As the nation holds events honoring the Rev. Martin Luther King Jr. on Monday, a speech given by the civil rights leader in London a half century ago has come to light.
Democracy Now! reports that the speech, given by King on December 7, 1964, was recorded by a European correspondent for Pacifica Radio. The news program reports that the director for the Pacifica Radio Archives recently unearthed the audio of the address, which was delivered just days before King received the Nobel Prize in Oslo.
In the speech, King spoke passionately about the civil right struggles – and the landmark events – that had recently taken place in the United States. He took great lengths to outline significant progress — notably more registered African-American voters, better wages and the newly signed Civil Right Act of 1964.
“We have noticed a gradual decline, and even demise, of the system of racial segregation,” King declared.
But King also painted a bleak picture of oppression and intimidation that still prevailed. He referenced the recent murders of three civil rights activists who were trying to register African-Americans to vote in Mississippi.
“All of this reveals to us that we have not achieved the level of brotherhood–we have not achieved the brotherhood that we need and that we must have in our nation,” King said. “We still have a long, long way to go.”
King also drew parallels between the civil rights struggle in the U.S. with the anti-apartheid fight in South Africa.
“In our struggle for freedom and justice in the United States, which has also been so long and difficult, we feel a powerful sense of identification with those in the far more deadly struggle for freedom in South Africa,” he said.
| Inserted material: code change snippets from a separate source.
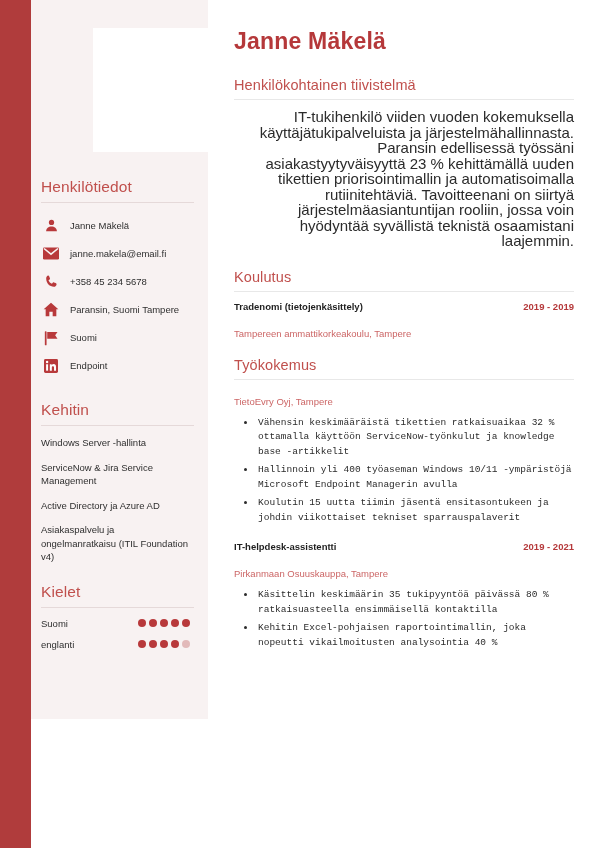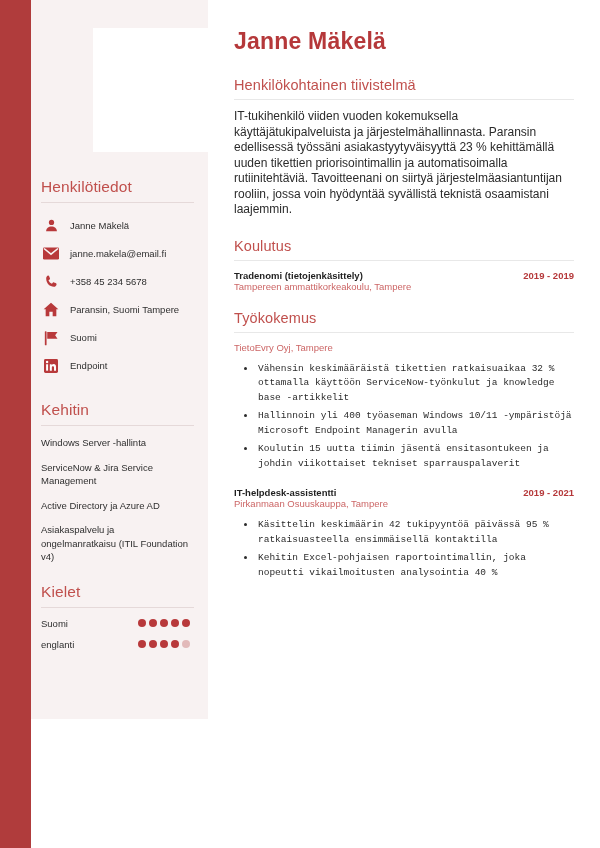--- a/index.html
+++ b/index.html
@@ -114,24 +114,24 @@
     font-size: 14.5px;
     font-weight: 400;
     letter-spacing: .1px;
   }
   .sec-rule {
     height: 1px;
     background: #e8e8e8;
     margin: 6px 0 9px 0;
   }
   .summary {
-    font-size: 12px;
+    font-size: 15px;
     color: #2b2b2b;
     line-height: 15.5px;
-    text-align: left;
+    text-align: right;
   }
   .entry { margin-bottom: 2px; }
   .entry-head {
     display: flex;
     justify-content: space-between;
     align-items: flex-start;
   }
   .entry-title {
     font-size: 9.5px;
     font-weight: bold;
@@ -140,21 +140,21 @@
   .entry-date {
     font-size: 9.5px;
     font-weight: bold;
     color: #b5383a;
     white-space: nowrap;
     padding-left: 10px;
   }
   .entry-org {
     font-size: 9.5px;
     color: #cc6666;
-    margin-top: 0;
+    margin-top: 16px;
   }
   ul.bullets {
     margin: 9px 0 0 0;
     padding-left: 22px;
   }
   ul.bullets li {
     font-size: 9.5px;
     color: #2b2b2b;
     line-height: 14.5px;
     margin-bottom: 4px;
@@ -331,21 +331,21 @@
 
       <div class="block-gap-sm"></div>
 
       <div class="entry">
         <div class="entry-head">
           <span class="entry-title">IT-helpdesk-assistentti</span>
           <span class="entry-date">2019 - 2021</span>
         </div>
         <div class="entry-org">Pirkanmaan Osuuskauppa, Tampere</div>
         <ul class="bullets">
-          <li>Käsittelin keskimäärin 42 tukipyyntöä päivässä 95 % ratkaisuasteella ensimmäisellä kontaktilla</li>
+          <li>Käsittelin keskimäärin 35 tukipyyntöä päivässä 80 % ratkaisuasteella ensimmäisellä kontaktilla</li>
           <li>Kehitin Excel-pohjaisen raportointimallin, joka nopeutti vikailmoitusten analysointia 40 %</li>
         </ul>
       </div>
     </section>
 
   </main>
 
 </div>
 
 </body></html>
King concluded the speech by quoting a slave preacher: “Lord, we ain’t what we want to be. We ain’t what we ought to be. We ain’t what we gonna be. But, thank God, we ain’t what we was.”
Four days later, King would give his Nobel Peace Prize acceptance speech in Oslo, Norway – and that rare audio recording was also released by the Nobel Prize on Monday.
King, the youngest person to ever receive the prize, ended his Nobel lecture with a verse borrowed from a spiritual that he made famous on the steps of the Lincoln Memorial the previous year: “Free at last! Free at last! Thank God Almighty, we are free at last!”